From Colin Rule’s blog.
Bono in the NYT today: “The Nobel Peace Prize is the rest of the world saying, “Don’t blow it.”
But that’s not just directed at Mr. Obama. It’s directed at all of us. What the president promised was a “global plan,” not an American plan. The same is true on all the other issues that the Nobel committee cited, from nuclear disarmament to climate change — none of these things will yield to unilateral approaches. They’ll take international cooperation and American leadership.
The president has set himself, and the rest of us, no small task.
That’s why America shouldn’t turn up its national nose at popularity contests. In the same week that Mr. Obama won the Nobel, the United States was ranked as the most admired country in the world, leapfrogging from seventh to the top of the Nation Brands Index survey — the biggest jump any country has ever made. Like the Nobel, this can be written off as meaningless … a measure of Mr. Obama’s celebrity (and we know what people think of celebrities).
But an America that’s tired of being the world’s policeman, and is too pinched to be the world’s philanthropist, could still be the world’s partner. And you can’t do that without being, well, loved… the idea of America, from the very start, was supposed to be contagious enough to sweep up and enthrall the world.
And it is. The world wants to believe in America again because the world needs to believe in America again. We need your ideas — your idea — at a time when the rest of the world is running out of them.”
Bono tends to be an aphorist, but he’s a thoughful guy for a pop star. The world needs hope, and Obama has become the spokesman for hope. (or HOPE, as is appears on the poster.) The Nobel was about hope that America will wield its power in a circumspect and collaborative manner. I don’t think this hope is misplaced, and I can see the rationale behind the Nobel committee’s decision.
All this talk about how Obama’s not doing anything is interesting. I suppose pressure like this is inevitable at the end of the first year. Once we get health care passed it’ll drop off relatively quickly, I think. And I think Obama is wise to tackle the big stuff first — plenty of time to get rid of Don’t Ask, Don’t Tell etc.

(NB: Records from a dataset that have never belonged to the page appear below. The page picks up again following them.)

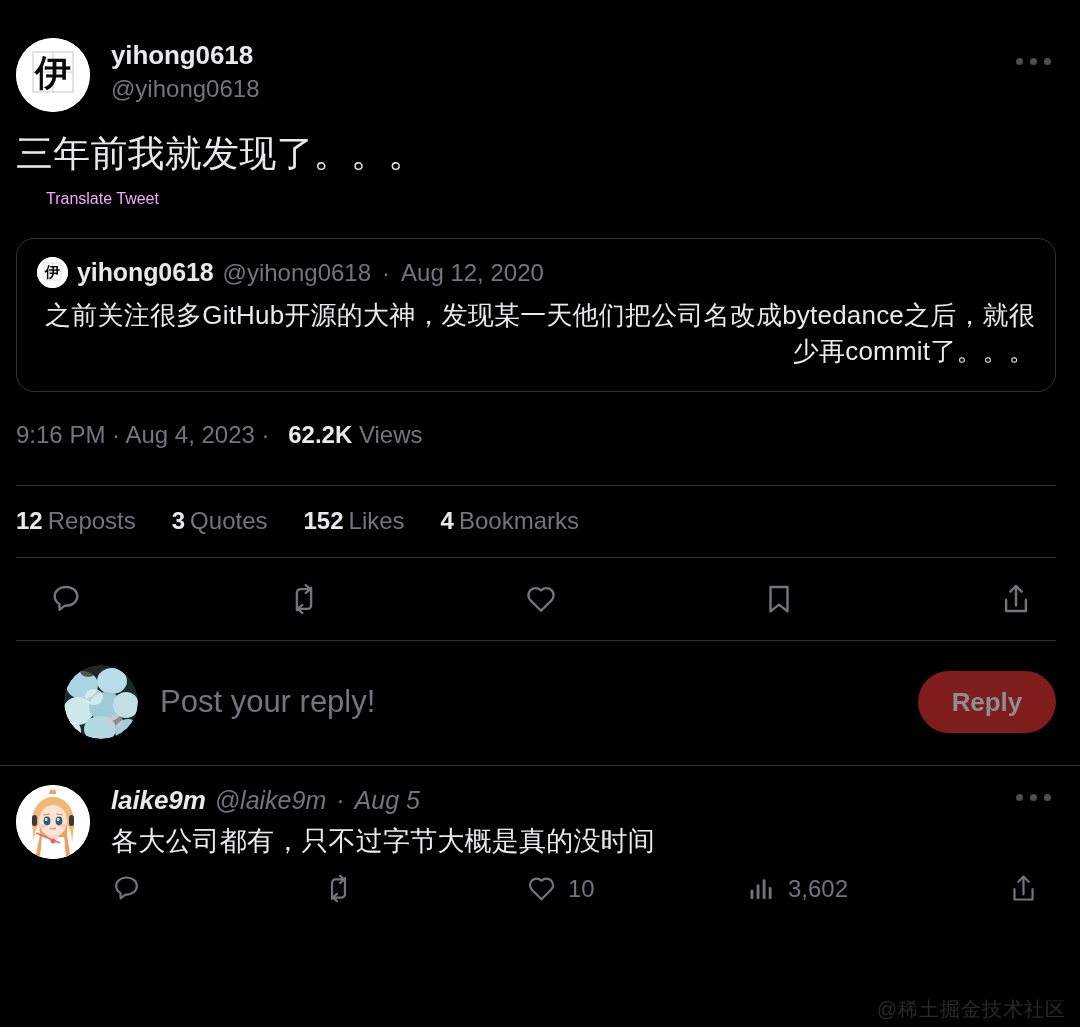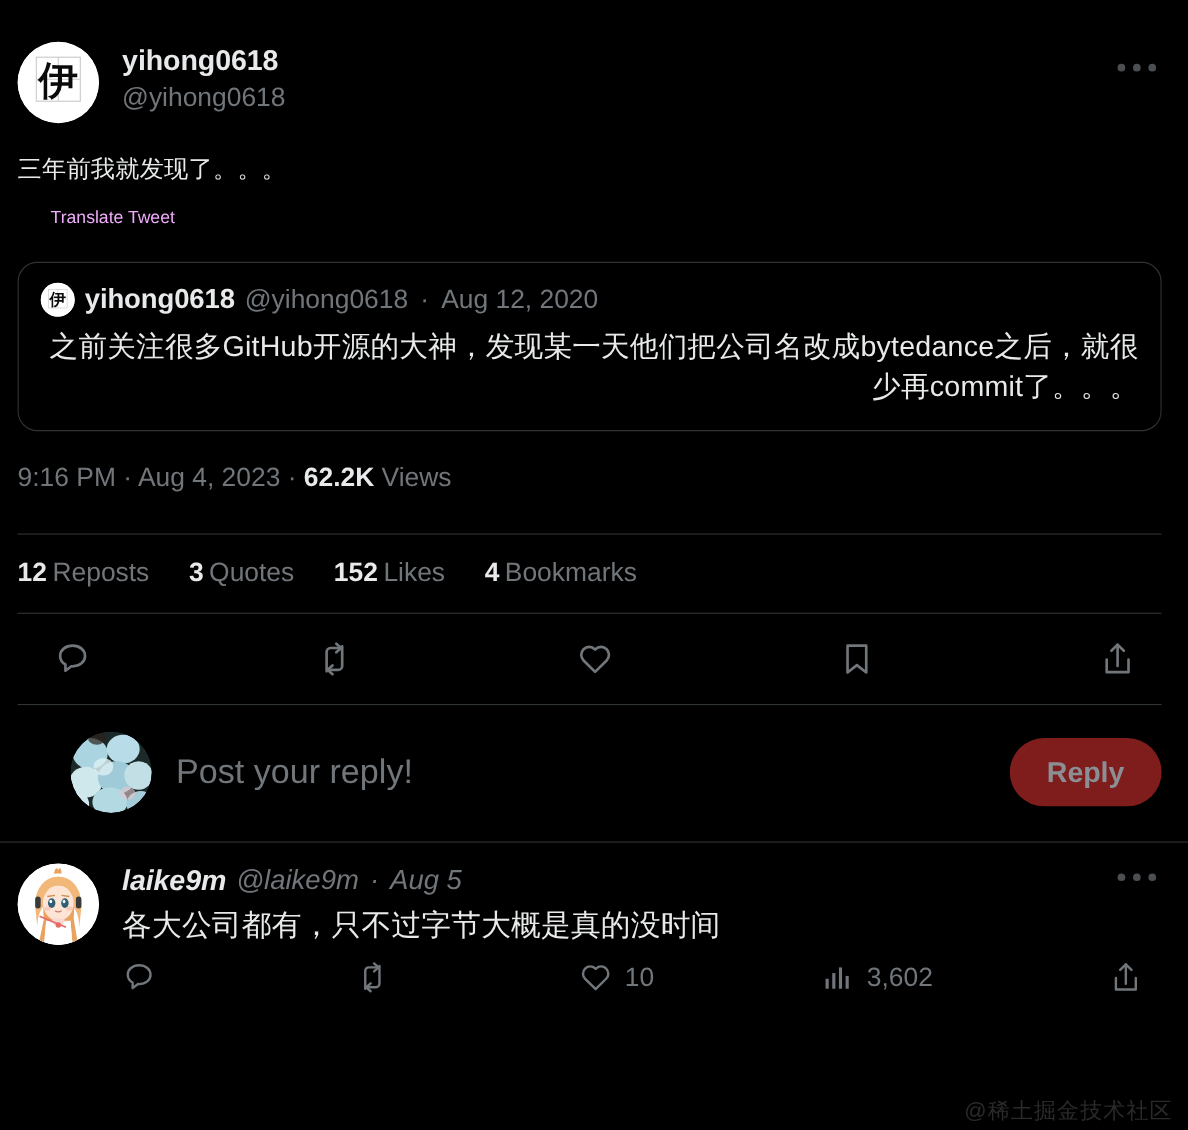--- a/index.html
+++ b/index.html
@@ -65,7 +65,7 @@
   
   .tweet-text {
     color: #e7e9ea;
-    font-size: 22px;
+    font-size: 37px;
     line-height: 40px;
     padding: 22px 24px 0 16px;
     letter-spacing: 0.2px;

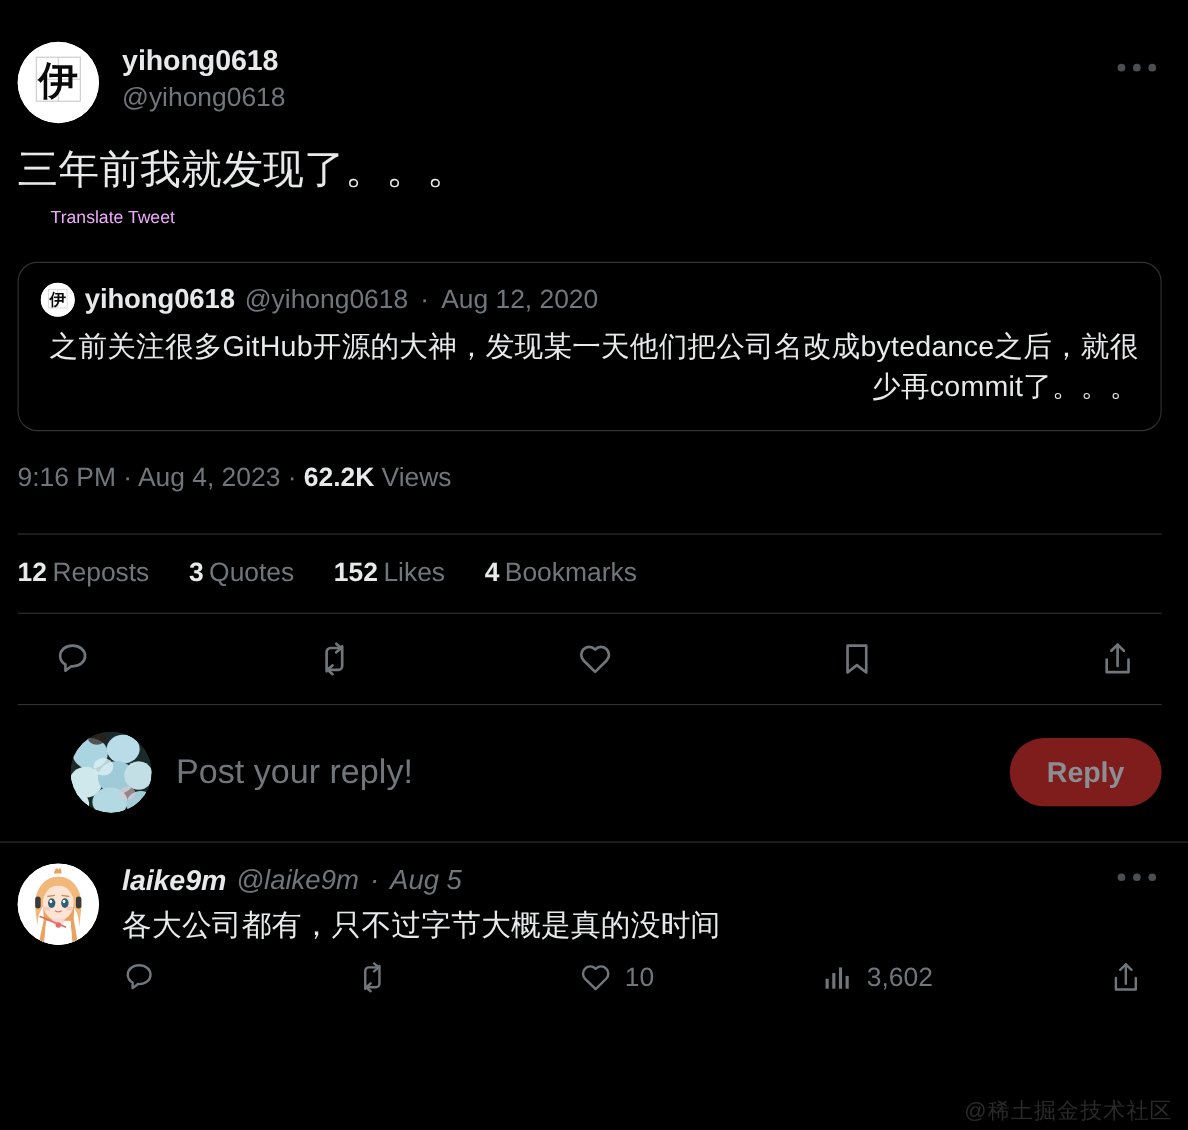--- a/index.html
+++ b/index.html
@@ -128,7 +128,7 @@
     font-size: 24px;
     line-height: 30px;
   }
-  .timestamp b { color: #e7e9ea; font-weight: bold; }
+  .timestamp b { color: #e7e9ea; font-weight: bold; margin-left: 12px; }
 
   
   .divider {

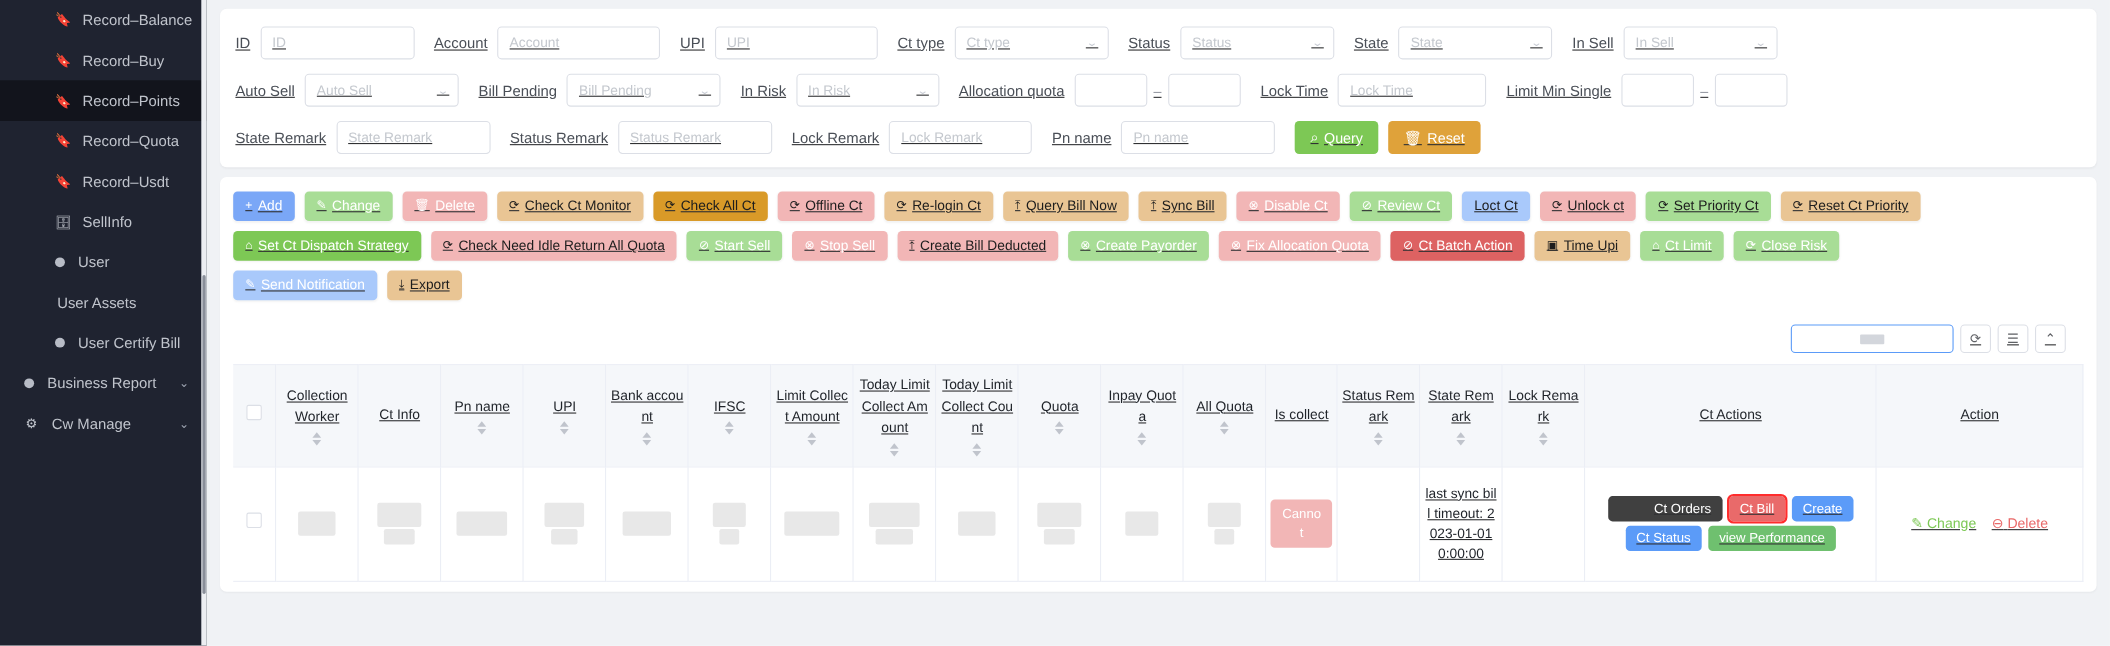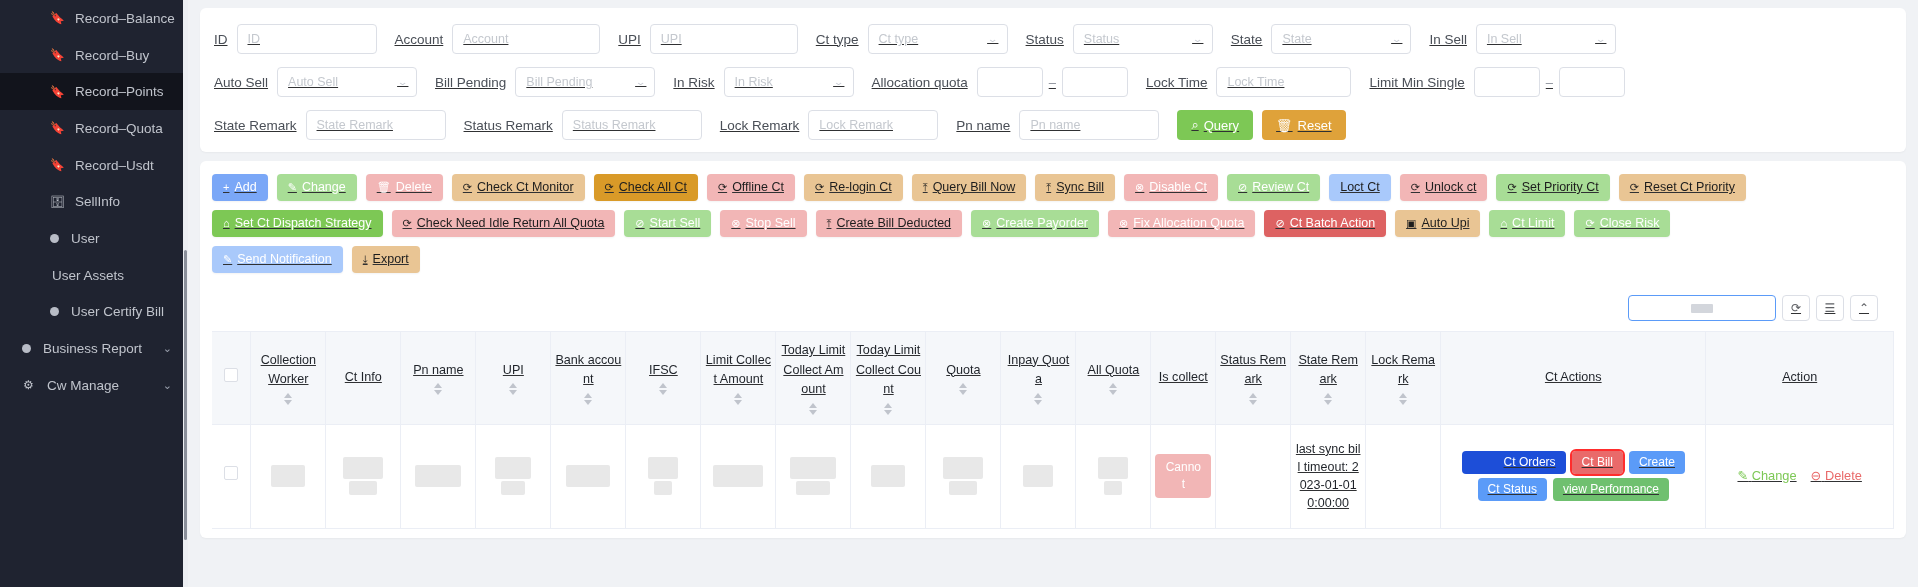--- a/index.html
+++ b/index.html
@@ -445,7 +445,7 @@
             </button>
             <button class="tbtn c-tan">
               <span class="gi">▣</span>
-              <span>Auto Upi</span>
+              <span>Time Upi</span>
             </button>
             <button class="tbtn c-green">
               <span class="gi">⌂</span>

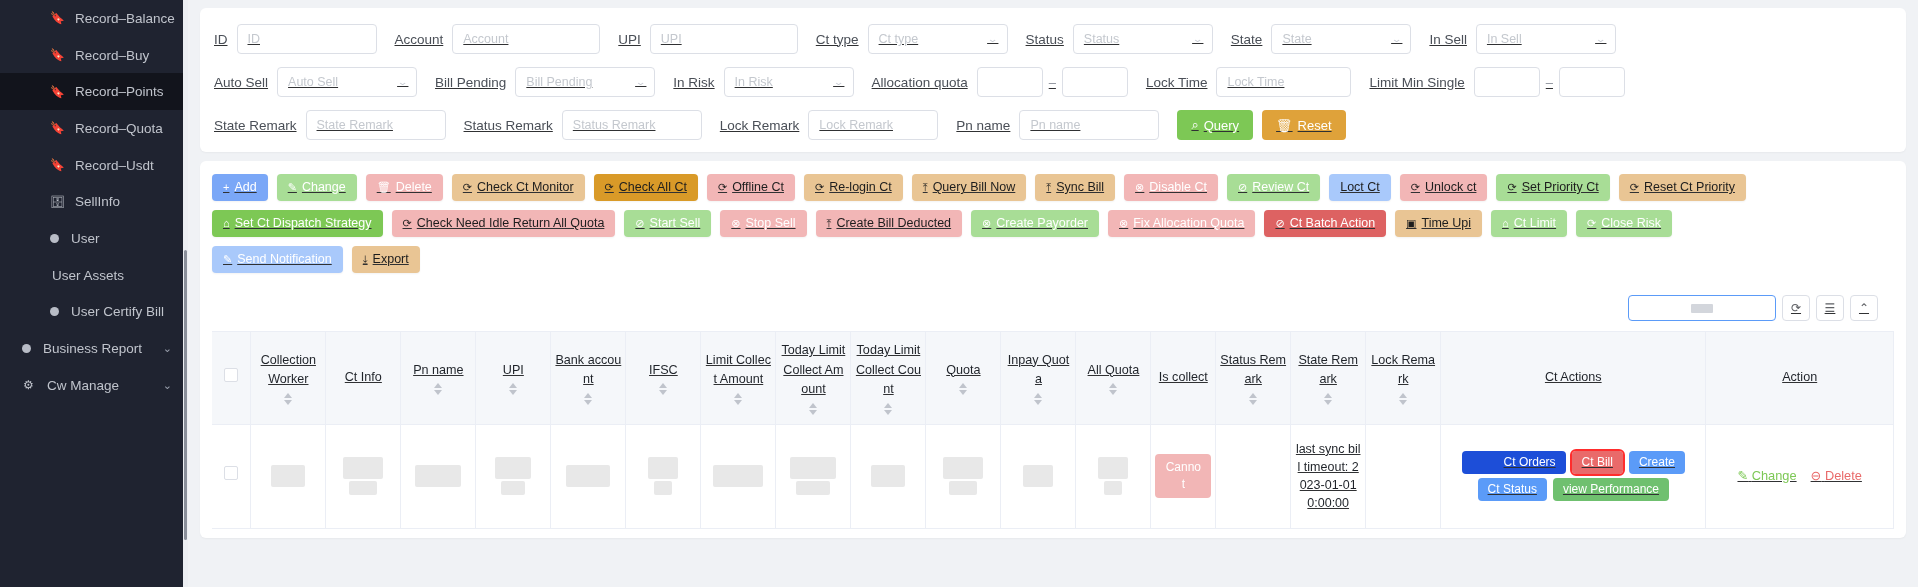--- a/index.html
+++ b/index.html
@@ -151,7 +151,7 @@
     height:23px; padding:0 10px; border-radius:4px; font-size:12px;
     color:#fff; margin:2px 3px; cursor:pointer; white-space:nowrap;
   }
-  .a-orange{ background:#1d4ed8;padding-left:42px; }
+  .a-orange{ background:#404040;padding-left:42px; }
   .a-red{ background:#e96a6a; outline:2px solid #ff2d2d; }
   .a-blue{ background:#5b9bf8; }
   .a-green{ background:#6fc06f; }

What’s more troublesome is the growing chorus of voices attempting to indict leading-through-collaboration. Take this quote from Leon Wieseltier shared by Maureen Dowd today: “The common ground is not always the high ground. When it is without end, moreover, the search for common ground is bad for bargaining. It informs the other side that what you most desire is the deal — that you will never acknowledge the finality of the difference, and never be satisfied with the integrity of opposition.” There it is, the dreaded compromise.
Some on the left are angry at Obama that he isn’t being more partisan, that he isn’t using his power to ram initiatives down the throat of the opposition. But that’s not his style. It’s the reason why Obama was given the Nobel — this clear sense that he wants to listen, and to persuade. Initiatives foisted on the opposition by force last only as long as the current administration is in power. Initiatives where agreement is built, brick by painstaking brick, can become new realities that will last for a generation.